Fortunately, the two projects have both a friendly competition and plans for collaboration. The efforts will likely remain separate, but incorporate aspects or associate data to get a bigger picture about app behavior.
And the ReCon team would like to develop software for a network appliance, a Raspberry Pi that would act as a sniffer or proxy or firmware for a network router, to let someone see the interactions across all network devices—especially Internet of Things equipment, which have all sorts of privacy and security issues of their own.
Both ReCon and Lumen are working on obtaining more funding to improve the projects and make them viable for a large-scale consumer rollout.
Policies Instead Of Gobbledygook
As informative as RecCon and Lumen are, what apps are doing with our data remains an impenetrable subject. Many privacy experts and researchers point to the use of dense legal documents to define disclosure without those being linked to verifiable discrete elements that software (or humans) could check. The privacy disclosures are nearly impossible for typical users to parse, and even lawyers trained in the field might need to devote hours of effort to confirming whether they’re being followed.
Choffnes notes, “The privacy policies, which is what they’re claiming they’ll do, tend to be written in a very broad way,” which gives them wiggle room to avoid running afoul of FTC deceptive business-practice regulations. The more vague they are, the less chance they’ve failed at disclosing information they grab.
“As long as you disclose, almost anything goes,” says Stacey Gray, the policy counsel at the Future of Privacy Forum, a group that pulls from industry, consumer advocates, and other stakeholders. “If you’re not being deceptive in your policy, you can do almost anything.”
Where matters become especially murky, she says, is where data usage is “unexpected, inappropriate, or sensitive.” A restaurant-finding app might ask for location to give you recommendations around you.

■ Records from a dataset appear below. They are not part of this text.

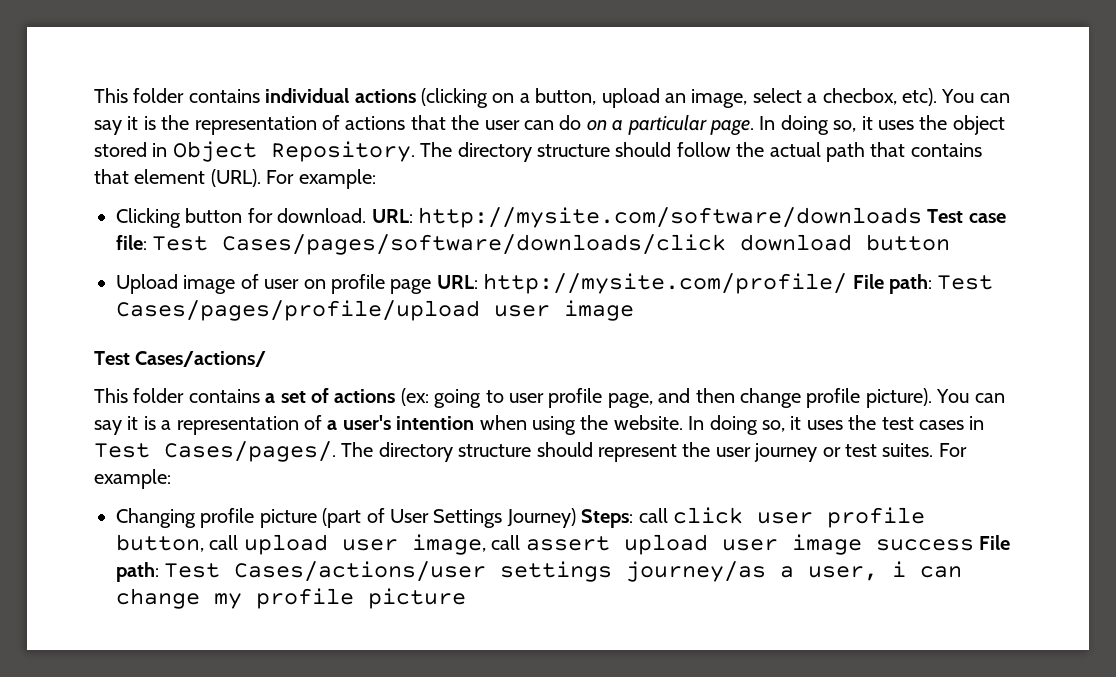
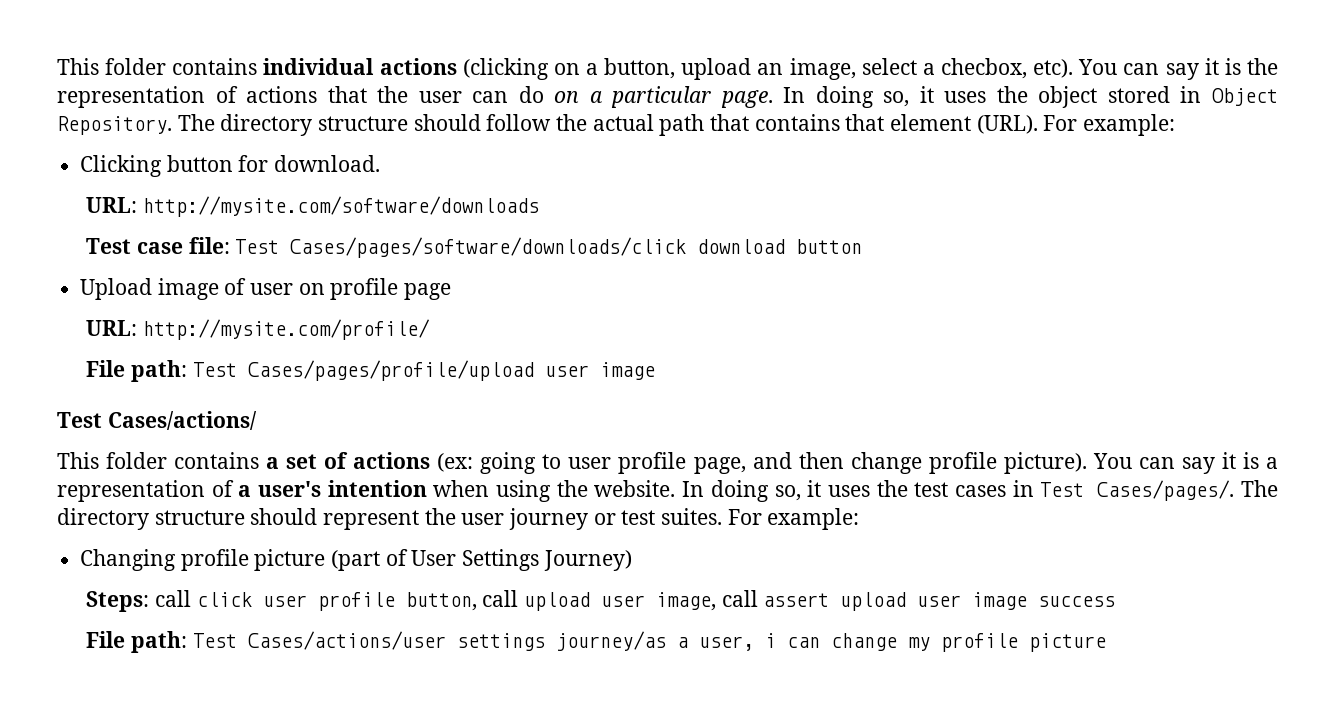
(367, 215) none -> (381, 163) //
(922, 217) none -> (539, 206) //
(432, 286) none -> (452, 291) //
(848, 283) none -> (430, 329) //
(576, 518) none -> (632, 560) //
(974, 545) none -> (1116, 601) //

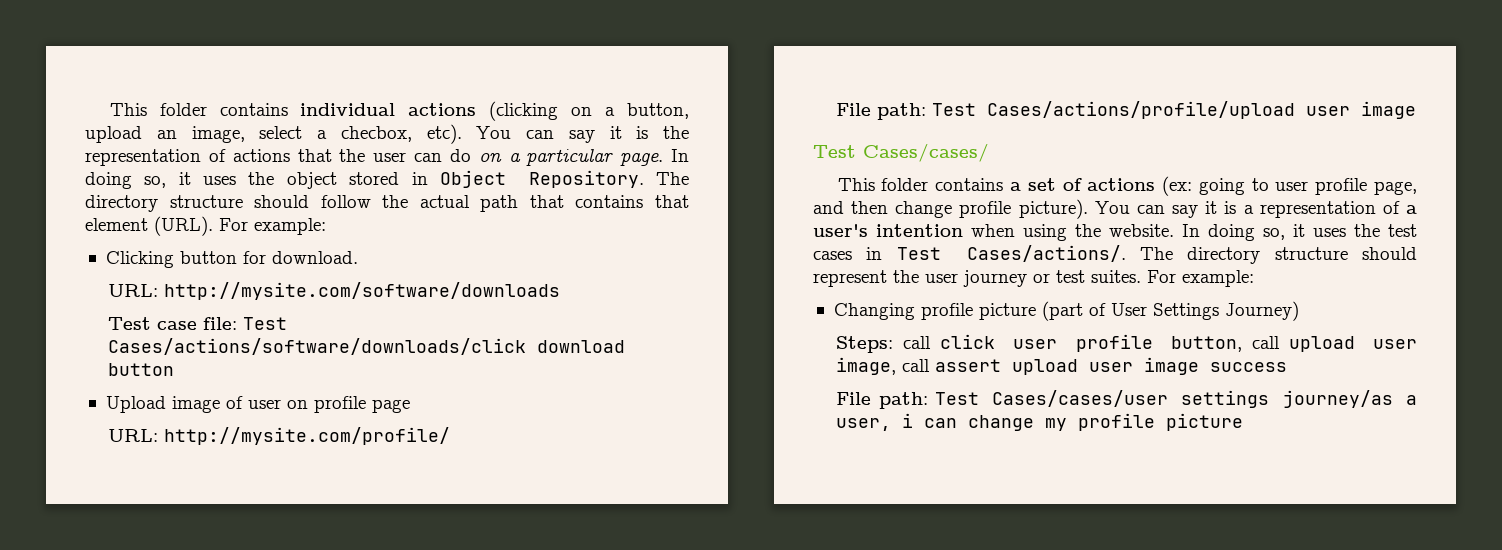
[290,237,687,258] Cases/pages/software/downloads/click -> [108,338,527,355] Cases/actions/software/downloads/click
[247,360,534,381] Cases/pages/profile/upload -> [987,101,1296,119] Cases/actions/profile/upload
[107,411,257,430] Cases/actions/ -> [863,143,989,162] Cases/cases/
[1097,480,1235,501] Cases/pages/. -> [966,245,1126,262] Cases/actions/.
[247,631,446,650] Cases/actions/user -> [992,390,1169,407] Cases/cases/user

But if it’s also selling your location as a revenue stream without disclosing so, “that’s unexpected or inappropriate.” You wouldn’t give up that right intentionally, but it could be easily hidden in a miasma of legal terminology.
Gray also points out unintended consequences, where the app maker and a third-party ad tech network could both act within reasonable terms, but an unrelated party could violate privacy. She cites a situation in May 2016 in which a company claimed to be able to use advertising targeting to find women in the vicinity of Planned Parenthood clinics and serve them ads about anti-abortion religious counseling services. That action is possibly legal, but certainly not desirable by the users, ad networks, or publishers involved. (The service’s operator said he could place ads on Facebook pages; Facebook stated it could find no record of him or its ads.)

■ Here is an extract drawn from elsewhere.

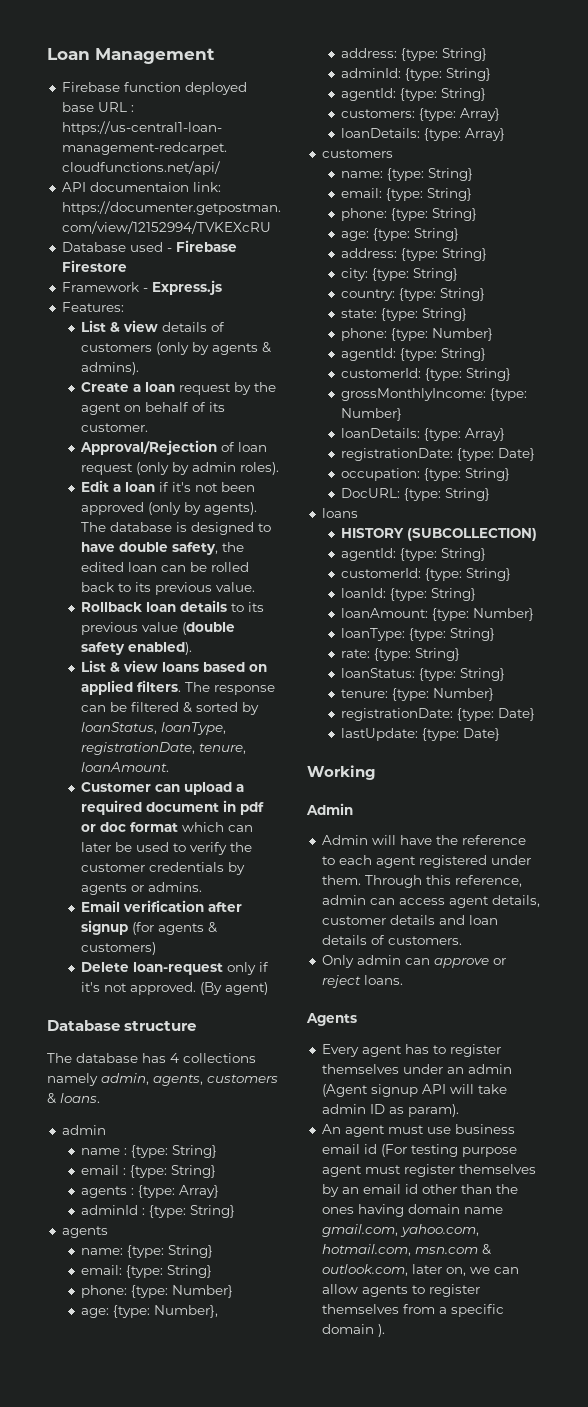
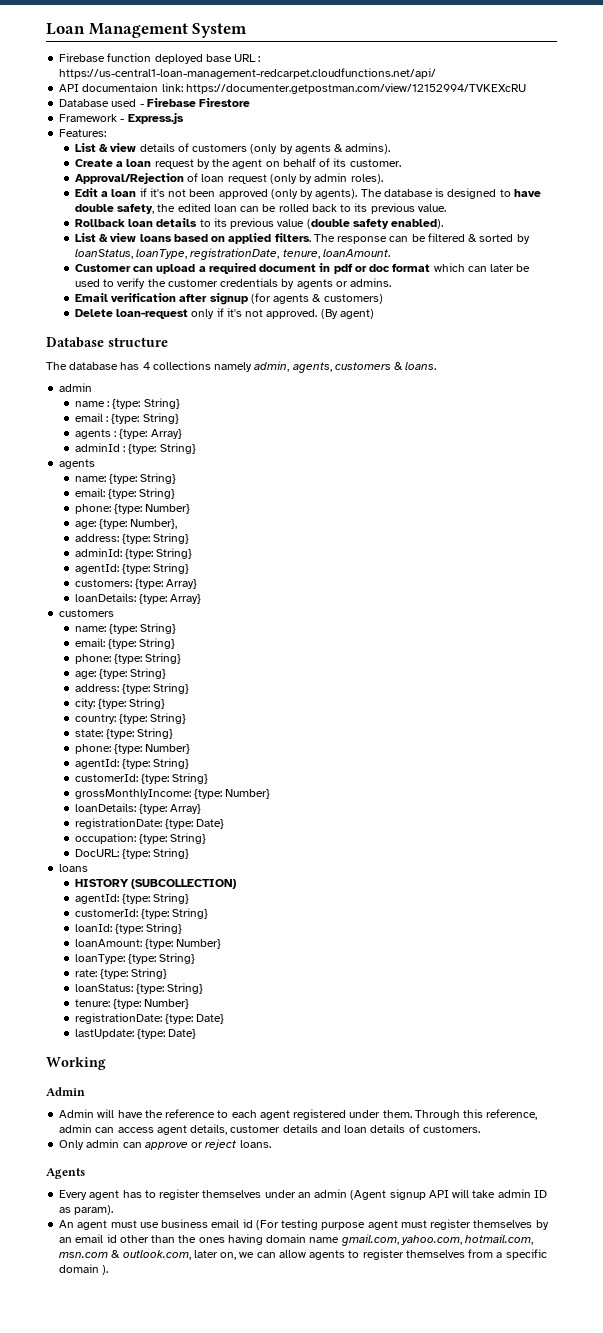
(215, 56) none -> [192,23,248,38] System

The same conflicts that have driven the ad-blocking wars make it unlikely that the business models behind mobile apps will provide more transparency, making the research behind ReCon and Lumen all the more important. As Choffnes explains, “Most of the advances in this area are coming from academia; these are things that are a clear public good and would not come out of the business community, because their incentives are aligned to promote this behavior instead of consumer privacy.”
[Correction, published 5/31/17: An earlier version of this story misreported Dave Choffnes’s academic affiliation.]